She grinned at me. "What the fuck you know about that,
Howie?"
"Nothing," I said. "But when I wrote it I thought I did."
"Turned out bad?"
"Couldn't have been worse," I said.
* * *
It couldn't have been worse. You read about it but it's
always about somebody else. You open the door, expecting
nothing, and you see a naked man with his dick stuck into a
naked woman. They stop fucking, frozen, and two heads turn
to look at you blankly. Your first reaction is to say sorry
and close the door, and that's what you do. Then it hits
you.
The woman was Cindy, my wife, and the man was Malcolm, my
brother. The two main pillars of my life were shattered
simultaneously, because I did not love two people more in
all the world.
Downstairs, dressed, tense, panicked, they started making
excuses. It didn't work and they switched to guilt,
recriminations, and apologies. That didn't work either.
Nothing was ever going to work. There was no way back from
double betrayal.
I didn't mean to hit him. He was my brother and I loved
him. He was six years my junior and I'd been watching out
for him since I could remember. But he wasn't watching when
I hit him on the back of the head with a brass Buddha. It
was heavy and he was damaged. I dropped the Buddha and
there was blood on it. I walked out of the house and kept
going, walking a long time, and then catching a bus and
then a train.
Eventually I ended up here, hundreds of miles distant. I
started watching TV. The rest you know.
* * *
Betsy looked a bit like Cindy. Same sort of hair. Same sort
of heavyish figure. Same sort of implied invitation about
the way she stood with hips thrust out and arms folded
under her breasts. The books about body language say folded
arms mean stay away. Bullshit to that. Cindy used folded
arms like a tray to rest her breasts on, pushing them at
you. So did Betsy.
She stood in front of me, hips thrust out and arms folded
under her breasts. "You haven't had a woman in a long
time," she said. It was a statement, not a question. "Come
on," she said, picking up my hand and pulling me from the
sofa.
On the TV a fat man with an exaggerated moustache was
groping for the answer to a missing letters puzzle. "Faint
heart never won fair maid," I said.
Betsy looked at me and then at the TV. "You should go on
those shows," she said. "You know everything."
***
My dick had forgotten how to work. Betsy had it in the palm
of her hand where it lolled apathetically.

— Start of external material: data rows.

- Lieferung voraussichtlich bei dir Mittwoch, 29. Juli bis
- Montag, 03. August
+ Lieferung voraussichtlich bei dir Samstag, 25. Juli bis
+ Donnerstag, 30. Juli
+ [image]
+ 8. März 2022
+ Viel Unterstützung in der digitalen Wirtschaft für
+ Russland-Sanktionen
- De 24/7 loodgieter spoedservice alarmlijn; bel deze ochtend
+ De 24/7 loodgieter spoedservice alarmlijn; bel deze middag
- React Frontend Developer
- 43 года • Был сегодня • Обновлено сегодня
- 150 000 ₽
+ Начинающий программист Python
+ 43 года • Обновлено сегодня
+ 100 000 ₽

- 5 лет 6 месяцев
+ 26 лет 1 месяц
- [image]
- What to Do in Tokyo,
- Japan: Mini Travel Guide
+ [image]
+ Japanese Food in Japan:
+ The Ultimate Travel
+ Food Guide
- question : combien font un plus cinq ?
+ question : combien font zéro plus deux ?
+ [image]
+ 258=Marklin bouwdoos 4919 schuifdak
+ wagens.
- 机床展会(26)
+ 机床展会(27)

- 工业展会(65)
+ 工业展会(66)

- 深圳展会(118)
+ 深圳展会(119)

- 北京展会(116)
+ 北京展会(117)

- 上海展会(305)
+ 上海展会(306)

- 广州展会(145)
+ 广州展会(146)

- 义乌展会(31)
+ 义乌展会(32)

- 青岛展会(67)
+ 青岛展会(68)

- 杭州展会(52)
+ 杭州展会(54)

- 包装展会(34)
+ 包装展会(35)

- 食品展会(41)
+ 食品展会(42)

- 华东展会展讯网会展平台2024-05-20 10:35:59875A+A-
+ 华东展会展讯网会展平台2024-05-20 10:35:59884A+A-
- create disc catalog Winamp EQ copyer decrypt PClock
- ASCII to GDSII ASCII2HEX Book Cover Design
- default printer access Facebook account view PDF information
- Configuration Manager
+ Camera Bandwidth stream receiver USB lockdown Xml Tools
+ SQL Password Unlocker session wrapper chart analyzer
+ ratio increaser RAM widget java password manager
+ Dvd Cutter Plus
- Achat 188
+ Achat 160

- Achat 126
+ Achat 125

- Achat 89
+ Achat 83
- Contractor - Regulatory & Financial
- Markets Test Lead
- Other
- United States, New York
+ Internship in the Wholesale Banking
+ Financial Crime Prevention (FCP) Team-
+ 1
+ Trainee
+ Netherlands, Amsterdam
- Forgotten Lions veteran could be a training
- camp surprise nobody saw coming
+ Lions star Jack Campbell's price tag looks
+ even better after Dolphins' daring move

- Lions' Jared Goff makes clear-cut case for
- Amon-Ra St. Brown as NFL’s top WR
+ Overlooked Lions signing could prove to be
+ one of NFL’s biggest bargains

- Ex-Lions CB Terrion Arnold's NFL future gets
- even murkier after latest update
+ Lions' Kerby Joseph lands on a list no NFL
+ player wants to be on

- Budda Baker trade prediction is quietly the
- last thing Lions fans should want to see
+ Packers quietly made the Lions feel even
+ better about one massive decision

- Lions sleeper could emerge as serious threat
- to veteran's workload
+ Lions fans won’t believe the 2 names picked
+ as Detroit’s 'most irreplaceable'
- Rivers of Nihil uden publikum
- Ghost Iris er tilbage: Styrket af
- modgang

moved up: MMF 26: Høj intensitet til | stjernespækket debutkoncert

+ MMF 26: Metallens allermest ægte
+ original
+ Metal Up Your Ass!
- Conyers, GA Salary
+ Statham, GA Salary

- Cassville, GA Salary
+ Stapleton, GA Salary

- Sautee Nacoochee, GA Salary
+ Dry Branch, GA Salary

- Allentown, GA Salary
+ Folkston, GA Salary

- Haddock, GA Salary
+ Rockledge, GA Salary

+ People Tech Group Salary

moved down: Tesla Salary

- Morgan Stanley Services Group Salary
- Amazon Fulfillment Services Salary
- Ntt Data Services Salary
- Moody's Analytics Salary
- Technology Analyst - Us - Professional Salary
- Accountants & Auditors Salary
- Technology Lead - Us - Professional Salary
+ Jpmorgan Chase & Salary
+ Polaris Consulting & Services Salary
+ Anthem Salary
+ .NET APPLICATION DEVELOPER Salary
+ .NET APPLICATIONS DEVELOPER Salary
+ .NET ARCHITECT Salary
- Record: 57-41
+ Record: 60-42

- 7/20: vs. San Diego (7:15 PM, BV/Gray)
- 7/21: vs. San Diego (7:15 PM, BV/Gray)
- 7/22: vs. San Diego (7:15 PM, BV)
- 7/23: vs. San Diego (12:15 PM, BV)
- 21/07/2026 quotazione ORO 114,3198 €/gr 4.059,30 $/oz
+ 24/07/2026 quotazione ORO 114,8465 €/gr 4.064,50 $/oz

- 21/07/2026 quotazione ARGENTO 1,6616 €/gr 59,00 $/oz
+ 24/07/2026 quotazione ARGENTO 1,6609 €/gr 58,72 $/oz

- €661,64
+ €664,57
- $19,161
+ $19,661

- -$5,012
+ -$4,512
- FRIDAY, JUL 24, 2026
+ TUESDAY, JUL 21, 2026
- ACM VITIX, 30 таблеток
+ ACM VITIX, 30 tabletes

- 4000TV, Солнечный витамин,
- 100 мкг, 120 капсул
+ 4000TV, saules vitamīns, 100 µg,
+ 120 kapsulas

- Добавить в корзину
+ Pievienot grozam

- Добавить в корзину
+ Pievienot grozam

She looked it and I looked at her and wondered why I wasn't
up to it. Naked on the bed beside me, she had all the right
equipment. Breasts most definite, like little plumped-up
pillows, and a black-haired box casually displayed. Betsy
was only 18 but she was not coy about her body.
Not much of a waist for a girl her age. One of those women
whose torso went from ribs to hips without much
indentation, like a sportswoman. I remembered Cindy was
like that. Strong through the body, a bit stocky. Fucking
Betsy would feel a lot like fucking Cindy. And as soon as
that thought crossed my mind I got hungry and hard.
She rolled on her back and spread her legs hospitably, a
satisfied smirk on her face. I didn't like the way she did
that. It was too easy, too willing, too accommodating. A
woman, especially one aged just 18, should not be like that
with a man she barely knew.
But that was just a passing observation. I was between her
legs and beyond conversation. I needed to fuck her; to fuck
anybody, and I needed to do it immediately.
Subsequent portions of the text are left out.